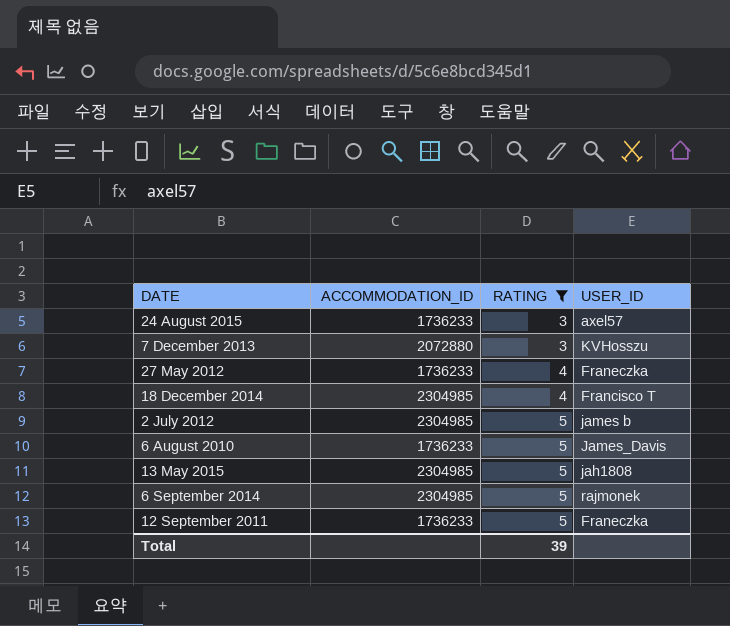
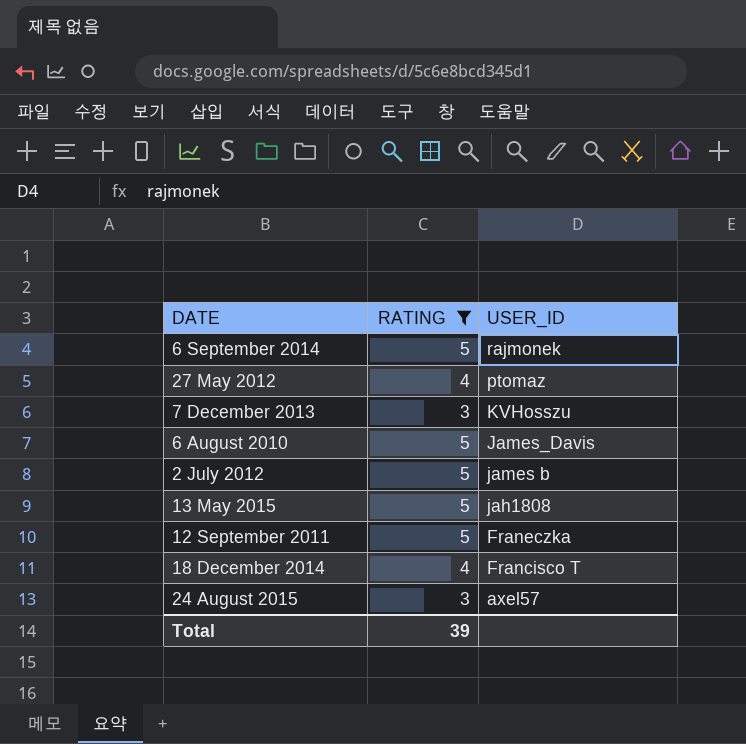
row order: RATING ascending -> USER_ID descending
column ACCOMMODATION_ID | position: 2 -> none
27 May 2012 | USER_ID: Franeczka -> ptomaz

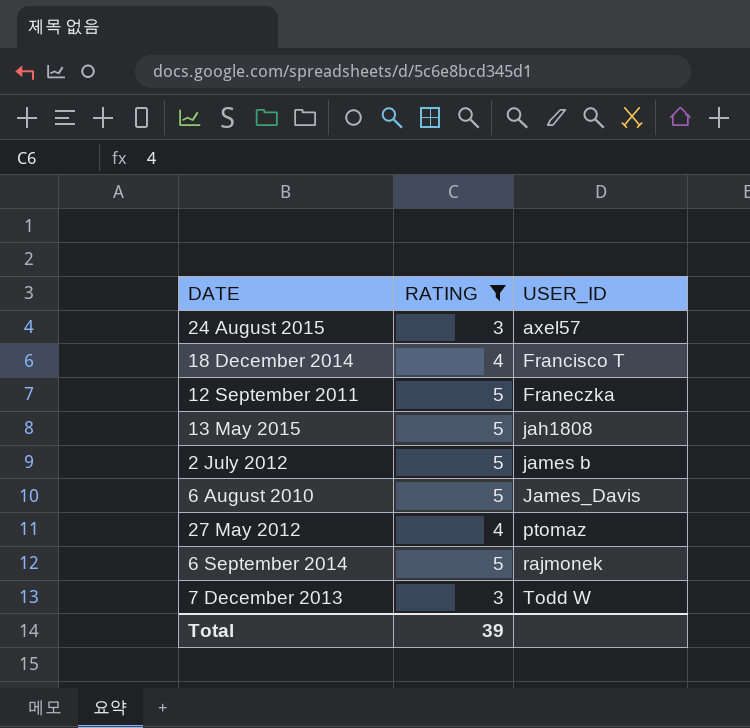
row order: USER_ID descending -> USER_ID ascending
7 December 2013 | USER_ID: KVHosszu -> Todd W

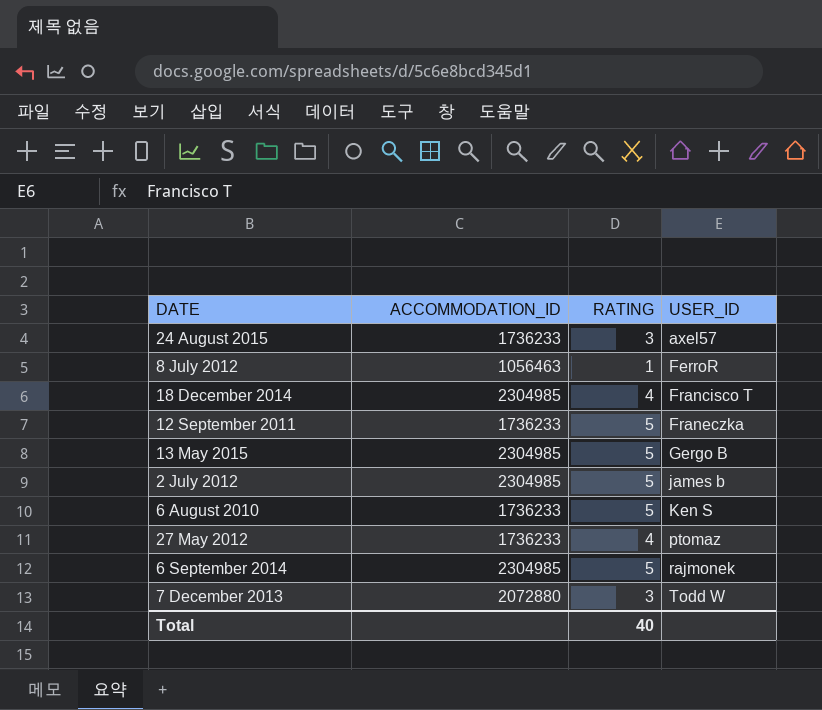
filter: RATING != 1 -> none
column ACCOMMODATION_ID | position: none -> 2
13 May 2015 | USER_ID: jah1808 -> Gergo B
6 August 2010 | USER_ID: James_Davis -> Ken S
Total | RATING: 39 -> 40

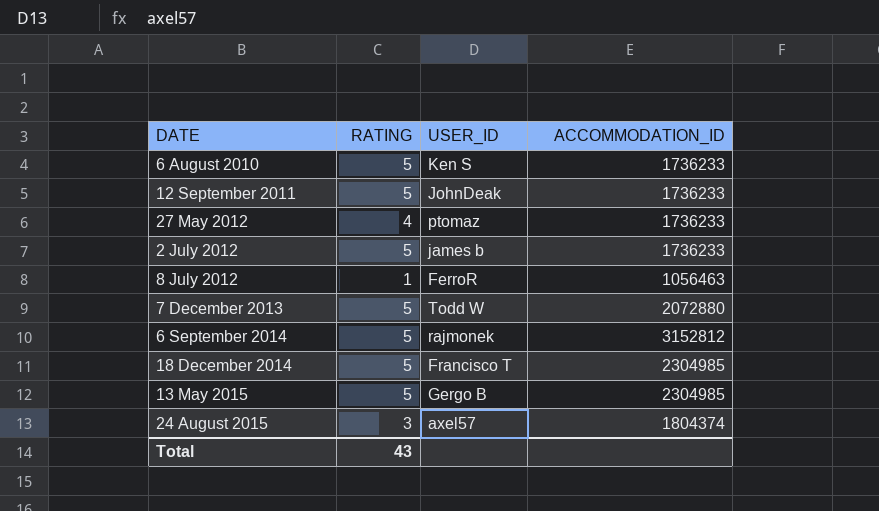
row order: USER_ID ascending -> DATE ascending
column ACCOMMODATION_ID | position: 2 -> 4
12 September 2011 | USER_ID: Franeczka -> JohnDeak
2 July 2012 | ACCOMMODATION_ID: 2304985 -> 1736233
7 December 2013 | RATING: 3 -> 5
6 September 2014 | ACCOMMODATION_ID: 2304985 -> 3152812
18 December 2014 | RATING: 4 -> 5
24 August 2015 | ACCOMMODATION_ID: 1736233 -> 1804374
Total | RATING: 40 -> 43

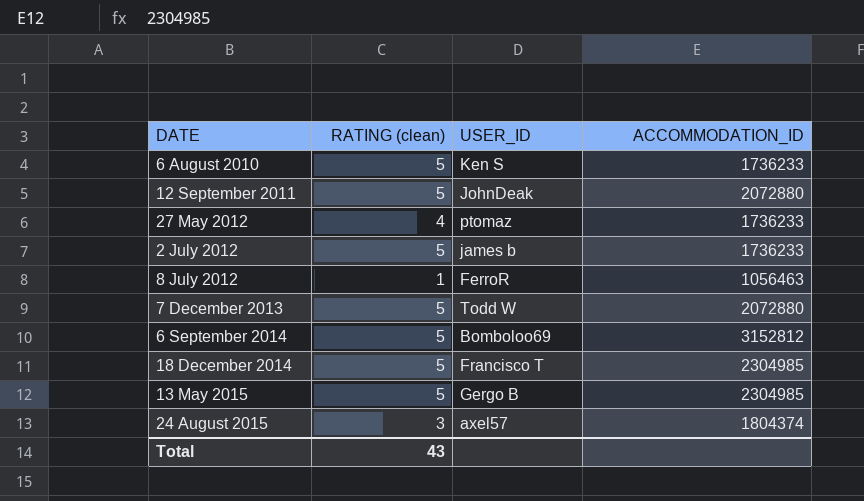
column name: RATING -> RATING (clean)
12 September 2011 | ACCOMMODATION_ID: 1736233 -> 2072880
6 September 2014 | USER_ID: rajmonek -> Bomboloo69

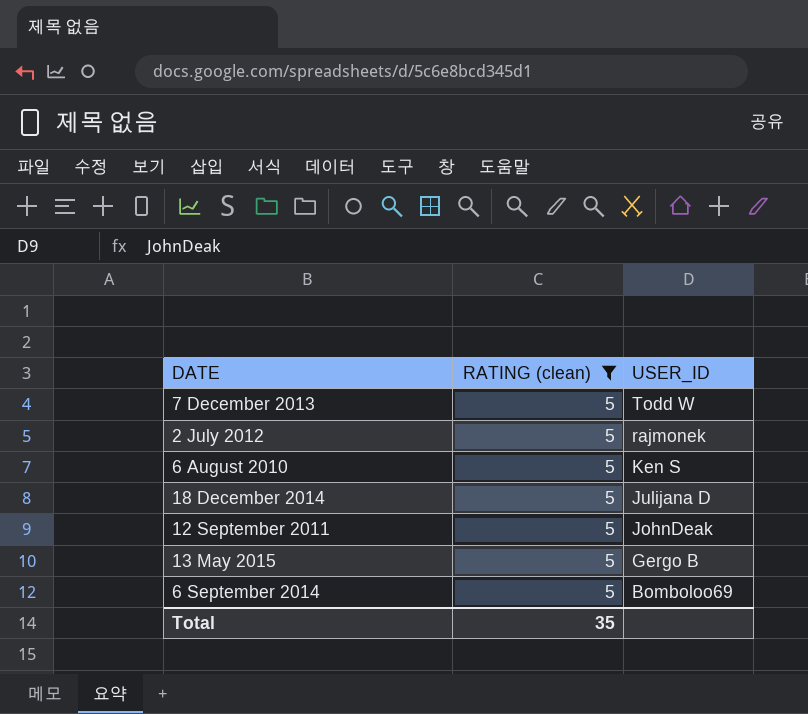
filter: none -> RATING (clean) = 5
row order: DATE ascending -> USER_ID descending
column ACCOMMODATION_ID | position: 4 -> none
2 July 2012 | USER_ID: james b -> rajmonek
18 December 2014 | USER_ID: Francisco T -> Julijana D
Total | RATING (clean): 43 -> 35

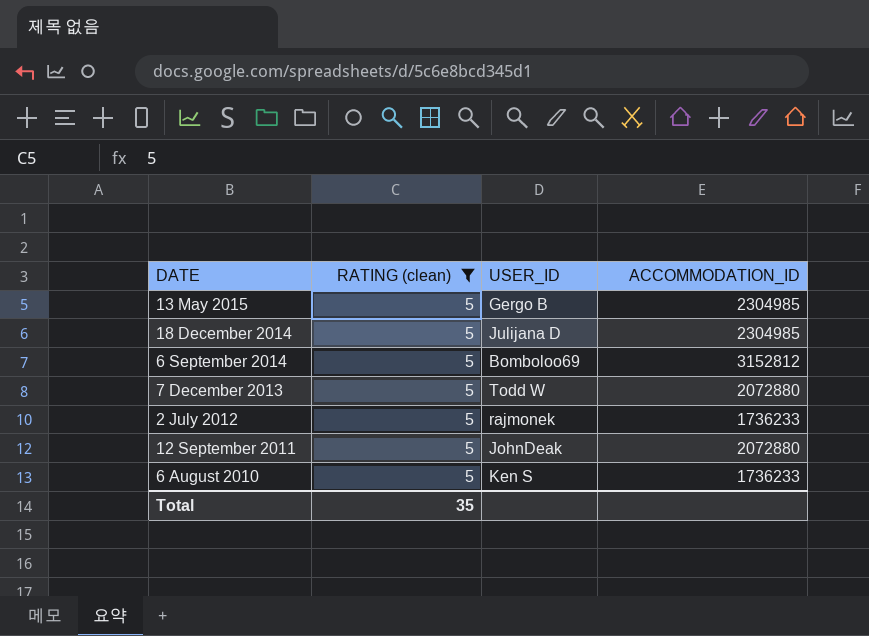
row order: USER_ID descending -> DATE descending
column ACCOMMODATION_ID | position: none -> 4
____
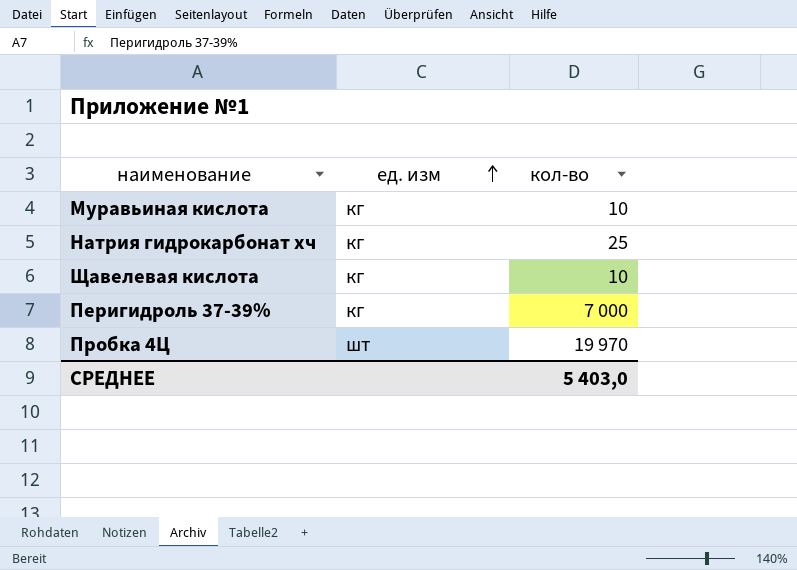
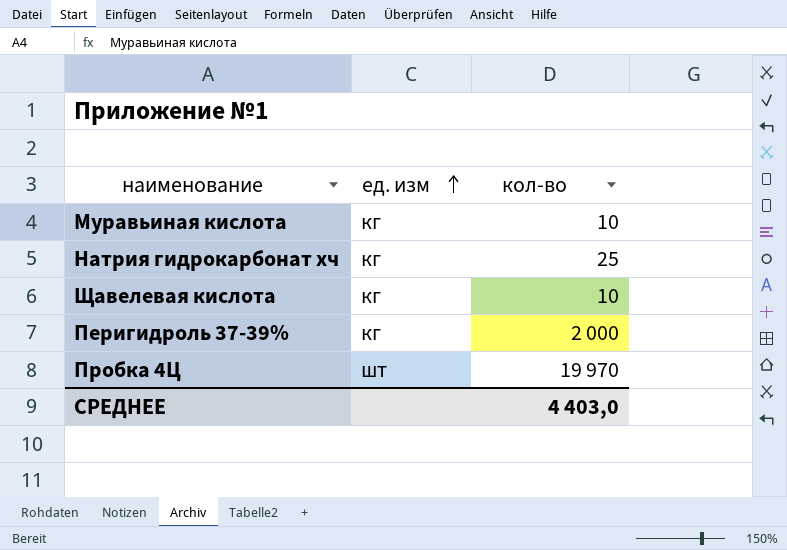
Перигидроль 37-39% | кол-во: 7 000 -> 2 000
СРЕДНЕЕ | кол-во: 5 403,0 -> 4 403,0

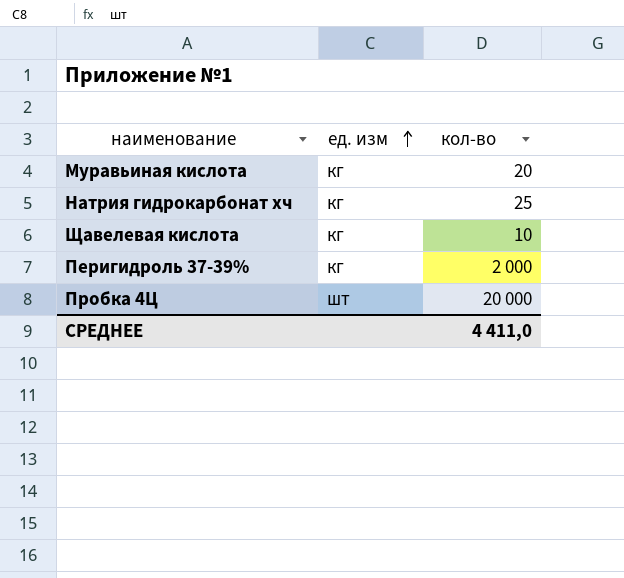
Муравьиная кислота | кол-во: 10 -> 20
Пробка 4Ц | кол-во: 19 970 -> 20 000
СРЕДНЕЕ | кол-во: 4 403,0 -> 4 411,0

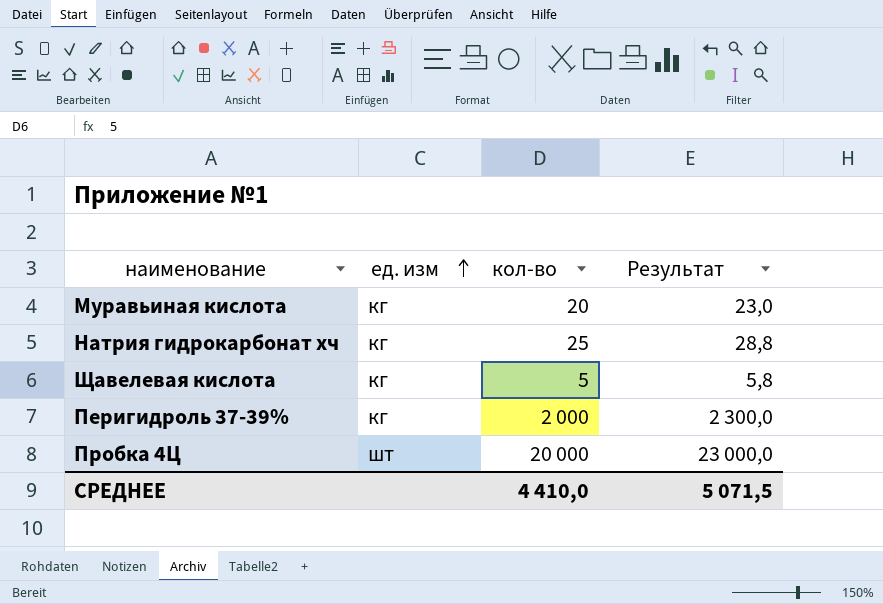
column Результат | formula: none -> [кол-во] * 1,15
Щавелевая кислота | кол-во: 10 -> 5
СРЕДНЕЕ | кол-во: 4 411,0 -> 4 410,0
____
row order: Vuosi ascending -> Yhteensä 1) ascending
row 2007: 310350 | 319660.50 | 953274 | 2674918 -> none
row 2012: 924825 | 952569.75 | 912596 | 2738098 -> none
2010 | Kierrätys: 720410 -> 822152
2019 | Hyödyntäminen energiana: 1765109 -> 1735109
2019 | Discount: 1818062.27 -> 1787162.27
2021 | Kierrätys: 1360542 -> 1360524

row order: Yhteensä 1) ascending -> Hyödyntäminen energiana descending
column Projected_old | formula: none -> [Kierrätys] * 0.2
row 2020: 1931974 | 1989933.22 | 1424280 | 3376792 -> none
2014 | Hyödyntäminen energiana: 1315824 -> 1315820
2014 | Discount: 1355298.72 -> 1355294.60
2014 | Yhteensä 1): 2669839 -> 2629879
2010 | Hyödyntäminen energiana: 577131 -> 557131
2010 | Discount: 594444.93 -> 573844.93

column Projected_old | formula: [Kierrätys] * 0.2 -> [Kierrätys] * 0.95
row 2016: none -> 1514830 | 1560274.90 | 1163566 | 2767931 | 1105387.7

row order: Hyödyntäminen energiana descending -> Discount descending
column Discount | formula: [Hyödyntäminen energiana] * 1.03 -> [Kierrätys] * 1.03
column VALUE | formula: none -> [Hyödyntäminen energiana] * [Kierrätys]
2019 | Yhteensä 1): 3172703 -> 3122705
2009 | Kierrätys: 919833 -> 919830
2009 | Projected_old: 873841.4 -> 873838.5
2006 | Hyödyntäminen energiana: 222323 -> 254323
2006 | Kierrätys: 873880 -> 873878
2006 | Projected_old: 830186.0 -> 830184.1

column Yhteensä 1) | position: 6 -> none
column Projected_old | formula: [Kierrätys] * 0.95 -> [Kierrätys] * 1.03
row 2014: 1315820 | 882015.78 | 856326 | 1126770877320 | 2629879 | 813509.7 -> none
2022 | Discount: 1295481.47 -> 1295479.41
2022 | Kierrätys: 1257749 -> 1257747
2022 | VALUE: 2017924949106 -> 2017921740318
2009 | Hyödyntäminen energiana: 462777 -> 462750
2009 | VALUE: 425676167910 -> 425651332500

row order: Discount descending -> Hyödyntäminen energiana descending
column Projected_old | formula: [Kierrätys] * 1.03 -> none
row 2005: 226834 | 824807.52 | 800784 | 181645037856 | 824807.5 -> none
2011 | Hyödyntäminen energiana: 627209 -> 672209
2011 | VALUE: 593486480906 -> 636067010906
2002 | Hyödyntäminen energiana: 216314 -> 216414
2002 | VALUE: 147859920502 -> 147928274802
____
◆ Work instruction ◆
Take the line above containing "row order: USER_ID descending -> DATE", the line containing "column ACCOMMODATION_ID | position: none -> 4", and all lines in between, and copy them exactly without anything else.

◆ Answer to this exercise ◆
row order: USER_ID descending -> DATE descending
column ACCOMMODATION_ID | position: none -> 4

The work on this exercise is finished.